*WHAT IS BEING ASKED*
Which lines below include the string "color"? Please show each one.

*STORED DATA*
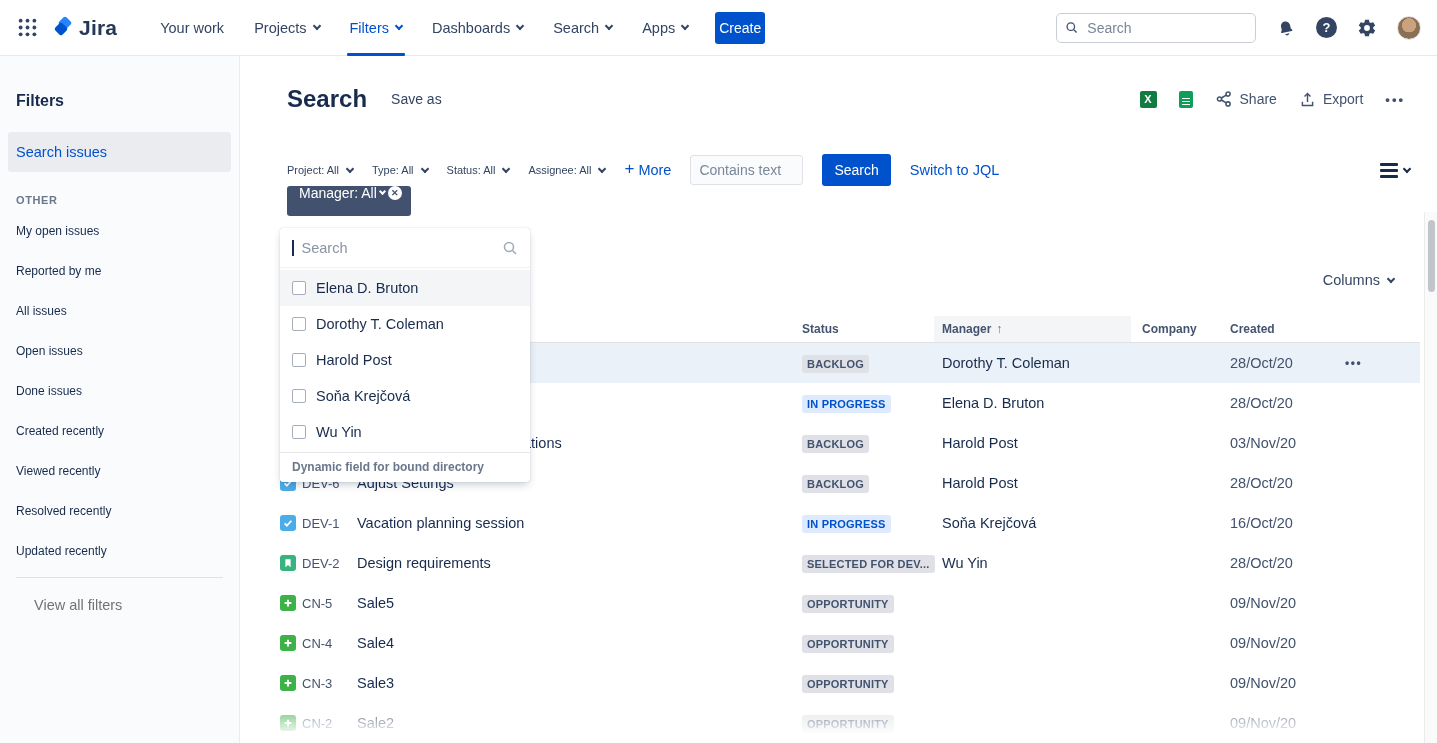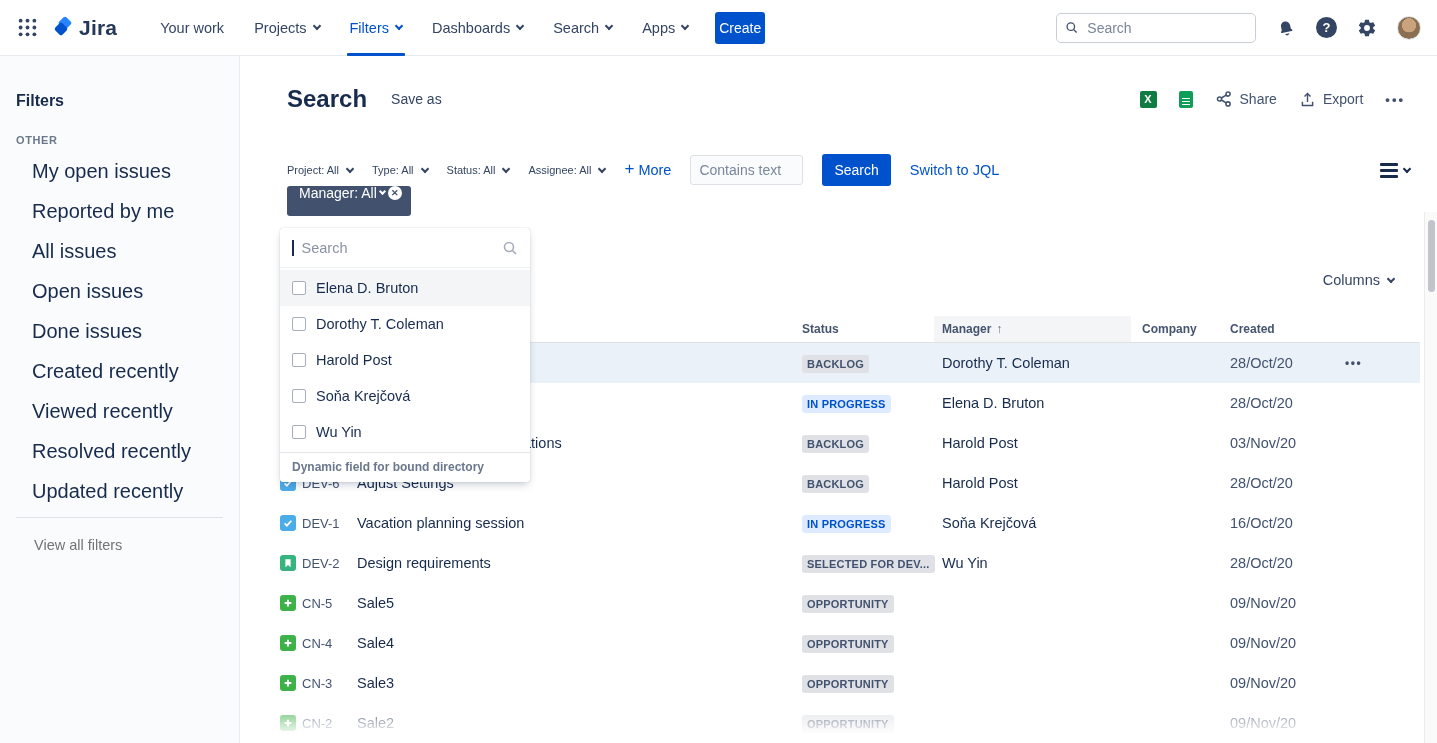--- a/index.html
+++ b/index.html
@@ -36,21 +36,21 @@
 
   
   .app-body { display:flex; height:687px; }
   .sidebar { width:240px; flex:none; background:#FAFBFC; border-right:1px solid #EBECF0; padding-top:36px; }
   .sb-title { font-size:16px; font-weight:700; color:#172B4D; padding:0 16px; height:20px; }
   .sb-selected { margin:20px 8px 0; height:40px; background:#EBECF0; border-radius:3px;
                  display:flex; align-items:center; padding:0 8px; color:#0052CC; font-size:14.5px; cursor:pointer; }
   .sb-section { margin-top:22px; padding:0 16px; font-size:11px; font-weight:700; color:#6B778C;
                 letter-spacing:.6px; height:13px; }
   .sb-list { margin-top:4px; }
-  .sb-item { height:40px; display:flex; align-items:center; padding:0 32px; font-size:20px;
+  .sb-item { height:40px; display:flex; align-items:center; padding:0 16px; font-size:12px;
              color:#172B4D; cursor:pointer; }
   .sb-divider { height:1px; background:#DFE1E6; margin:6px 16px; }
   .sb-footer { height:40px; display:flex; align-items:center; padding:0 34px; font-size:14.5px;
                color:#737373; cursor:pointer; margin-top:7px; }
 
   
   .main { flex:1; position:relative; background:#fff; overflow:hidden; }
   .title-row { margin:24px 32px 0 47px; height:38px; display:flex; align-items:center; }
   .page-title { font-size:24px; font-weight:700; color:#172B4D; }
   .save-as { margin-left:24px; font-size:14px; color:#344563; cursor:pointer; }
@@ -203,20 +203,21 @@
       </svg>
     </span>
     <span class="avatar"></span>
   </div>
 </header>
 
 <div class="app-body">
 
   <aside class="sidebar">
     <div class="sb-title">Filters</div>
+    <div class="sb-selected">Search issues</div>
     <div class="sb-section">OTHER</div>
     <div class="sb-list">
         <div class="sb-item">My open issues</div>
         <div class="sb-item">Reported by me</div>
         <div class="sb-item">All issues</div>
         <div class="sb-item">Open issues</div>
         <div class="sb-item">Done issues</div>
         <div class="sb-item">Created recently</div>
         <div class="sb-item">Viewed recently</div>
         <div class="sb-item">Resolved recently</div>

*SOLVED EXERCISE*
   .sb-title { font-size:16px; font-weight:700; color:#172B4D; padding:0 16px; height:20px; }
                  display:flex; align-items:center; padding:0 8px; color:#0052CC; font-size:14.5px; cursor:pointer; }
   .sb-section { margin-top:22px; padding:0 16px; font-size:11px; font-weight:700; color:#6B778C;
              color:#172B4D; cursor:pointer; }
                color:#737373; cursor:pointer; margin-top:7px; }
   .page-title { font-size:24px; font-weight:700; color:#172B4D; }
   .save-as { margin-left:24px; font-size:14px; color:#344563; cursor:pointer; }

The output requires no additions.